[DATA LISTING — start]

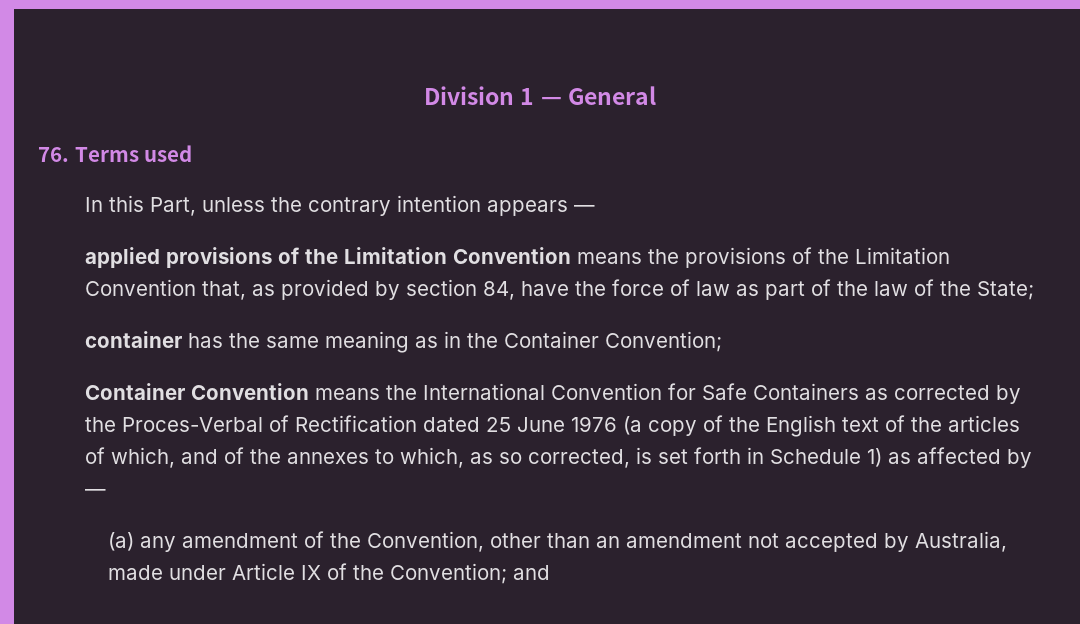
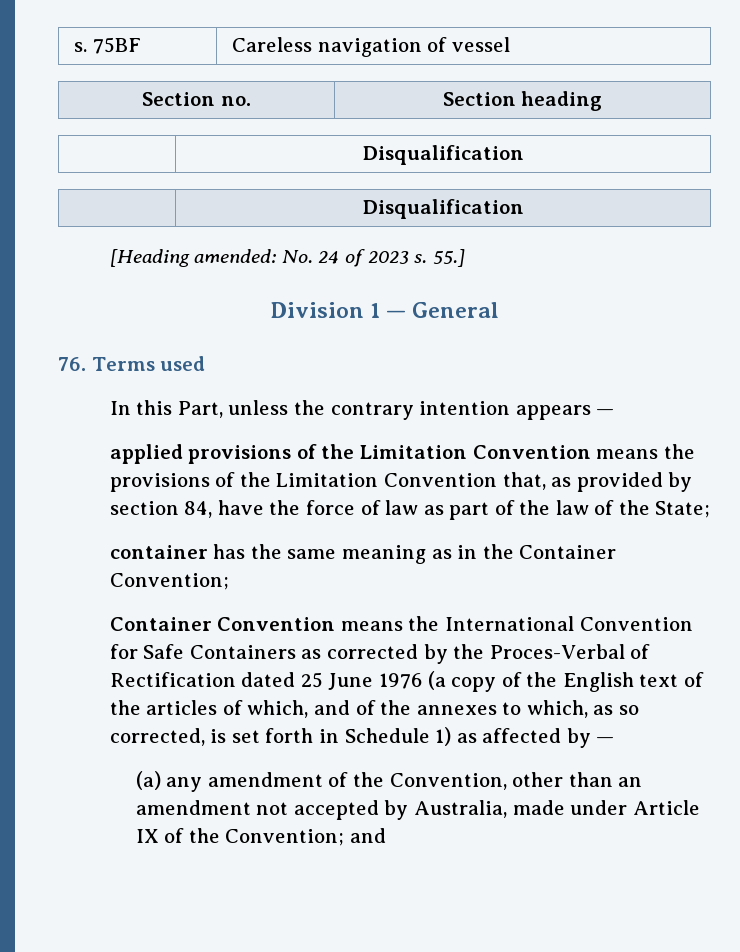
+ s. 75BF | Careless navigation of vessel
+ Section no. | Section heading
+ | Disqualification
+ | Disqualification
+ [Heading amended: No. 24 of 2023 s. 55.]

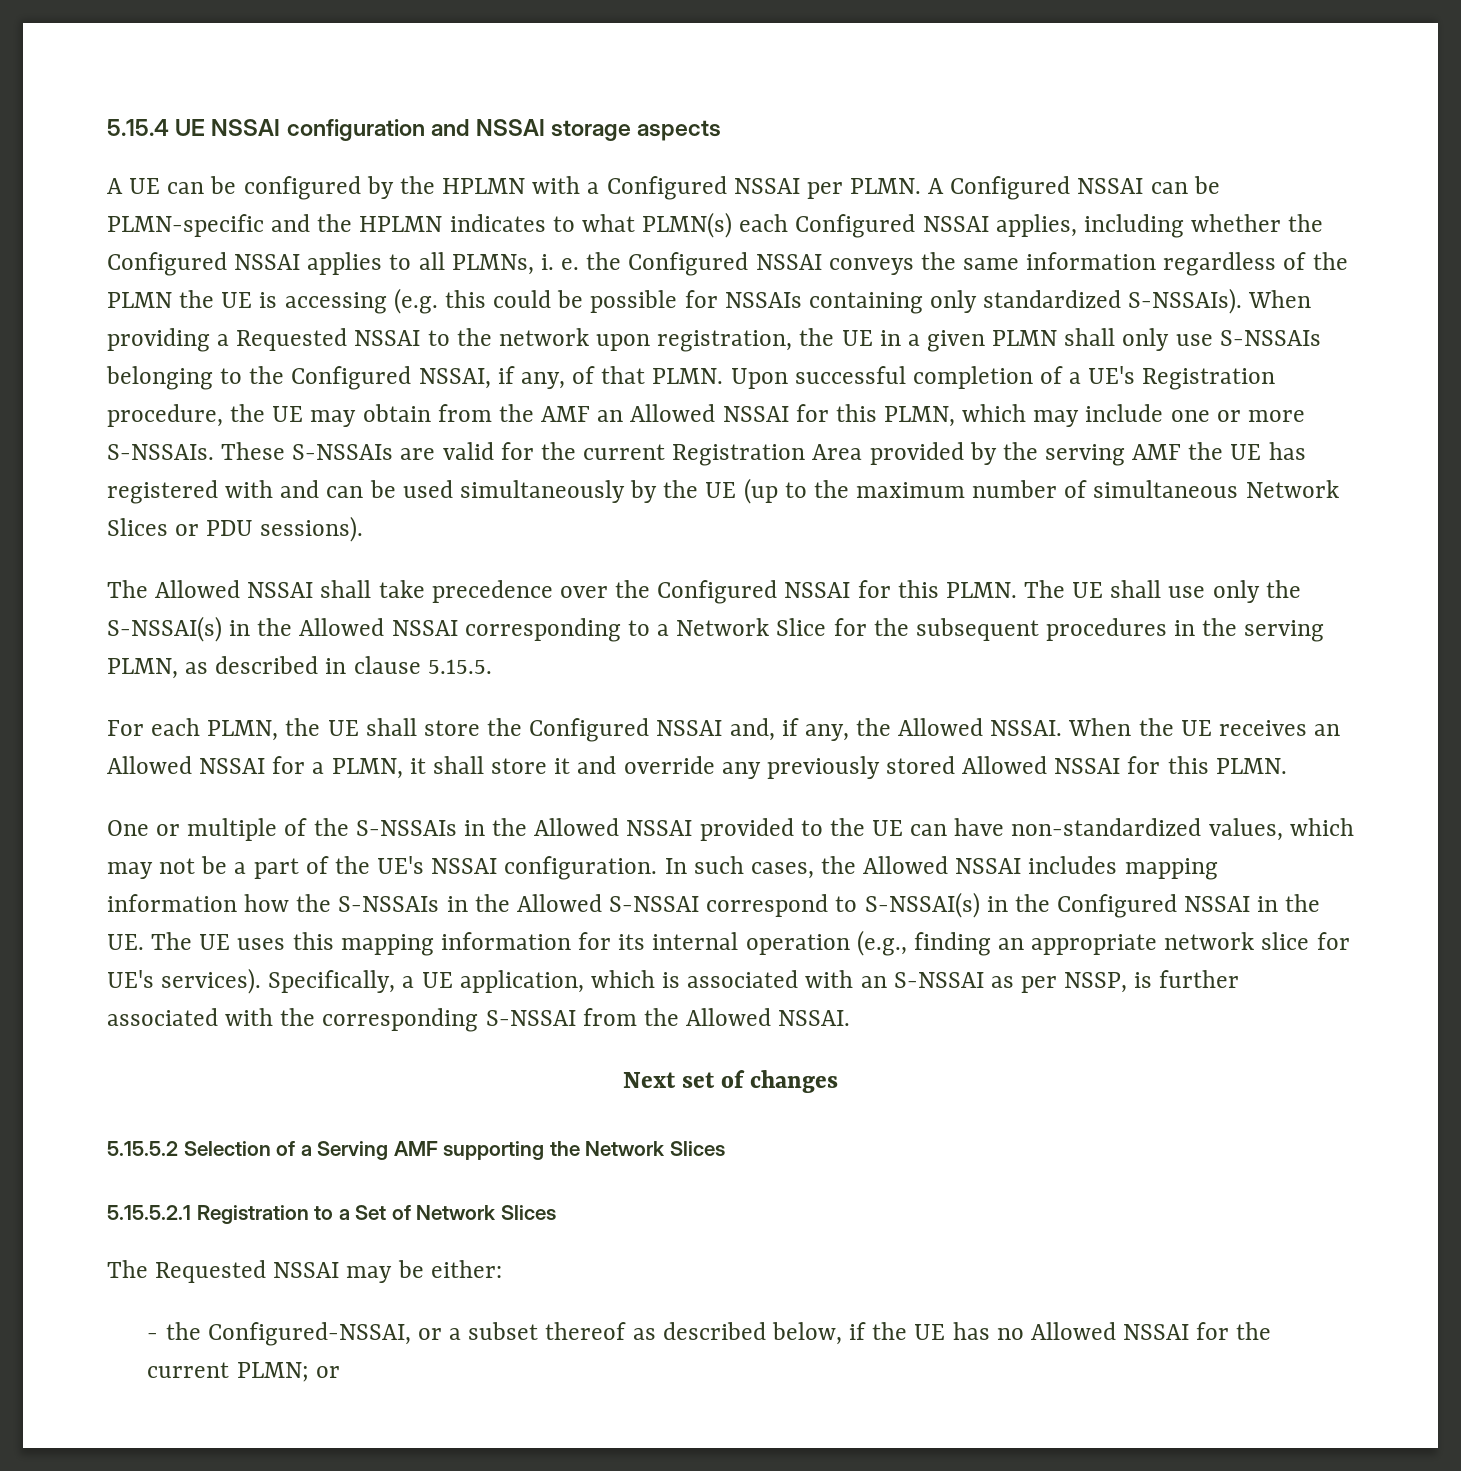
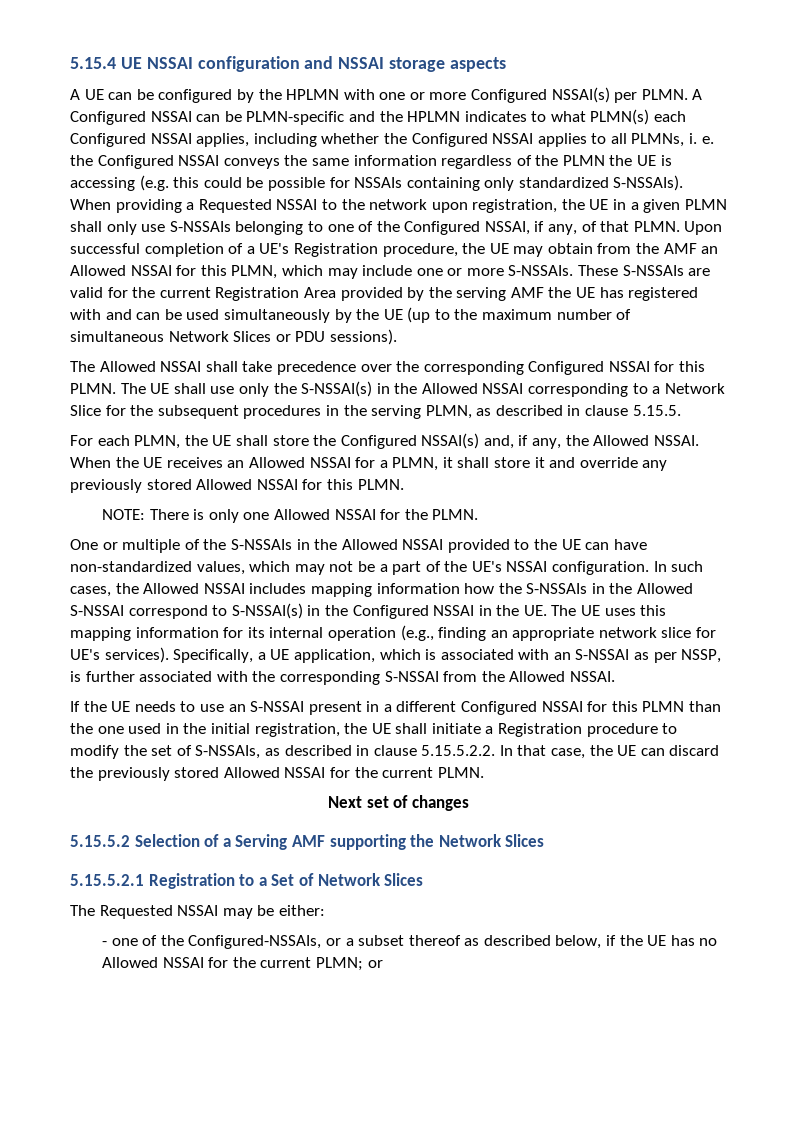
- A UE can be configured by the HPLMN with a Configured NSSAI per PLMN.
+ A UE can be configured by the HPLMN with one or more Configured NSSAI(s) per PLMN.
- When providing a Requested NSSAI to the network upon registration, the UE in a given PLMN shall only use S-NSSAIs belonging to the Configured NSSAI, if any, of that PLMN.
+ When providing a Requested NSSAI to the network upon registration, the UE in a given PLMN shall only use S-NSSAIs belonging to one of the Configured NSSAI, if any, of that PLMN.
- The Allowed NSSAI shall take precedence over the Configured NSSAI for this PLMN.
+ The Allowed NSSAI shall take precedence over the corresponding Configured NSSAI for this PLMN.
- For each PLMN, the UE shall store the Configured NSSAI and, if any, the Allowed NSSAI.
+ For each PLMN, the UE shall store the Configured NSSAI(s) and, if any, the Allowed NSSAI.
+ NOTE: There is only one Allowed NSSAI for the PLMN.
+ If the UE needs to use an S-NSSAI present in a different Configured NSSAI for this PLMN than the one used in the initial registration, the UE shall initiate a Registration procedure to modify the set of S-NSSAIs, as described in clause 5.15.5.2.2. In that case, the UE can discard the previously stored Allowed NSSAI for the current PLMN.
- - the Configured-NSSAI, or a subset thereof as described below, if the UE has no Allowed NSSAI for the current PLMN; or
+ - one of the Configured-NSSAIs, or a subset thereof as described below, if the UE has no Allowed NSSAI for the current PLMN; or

[DATA LISTING — finish]

## WORK ITEM
Look through the material above for the word "network" and copy every line that has it.

## WRITTEN ANSWER
- When providing a Requested NSSAI to the network upon registration, the UE in a given PLMN shall only use S-NSSAIs belonging to the Configured NSSAI, if any, of that PLMN.
+ When providing a Requested NSSAI to the network upon registration, the UE in a given PLMN shall only use S-NSSAIs belonging to one of the Configured NSSAI, if any, of that PLMN.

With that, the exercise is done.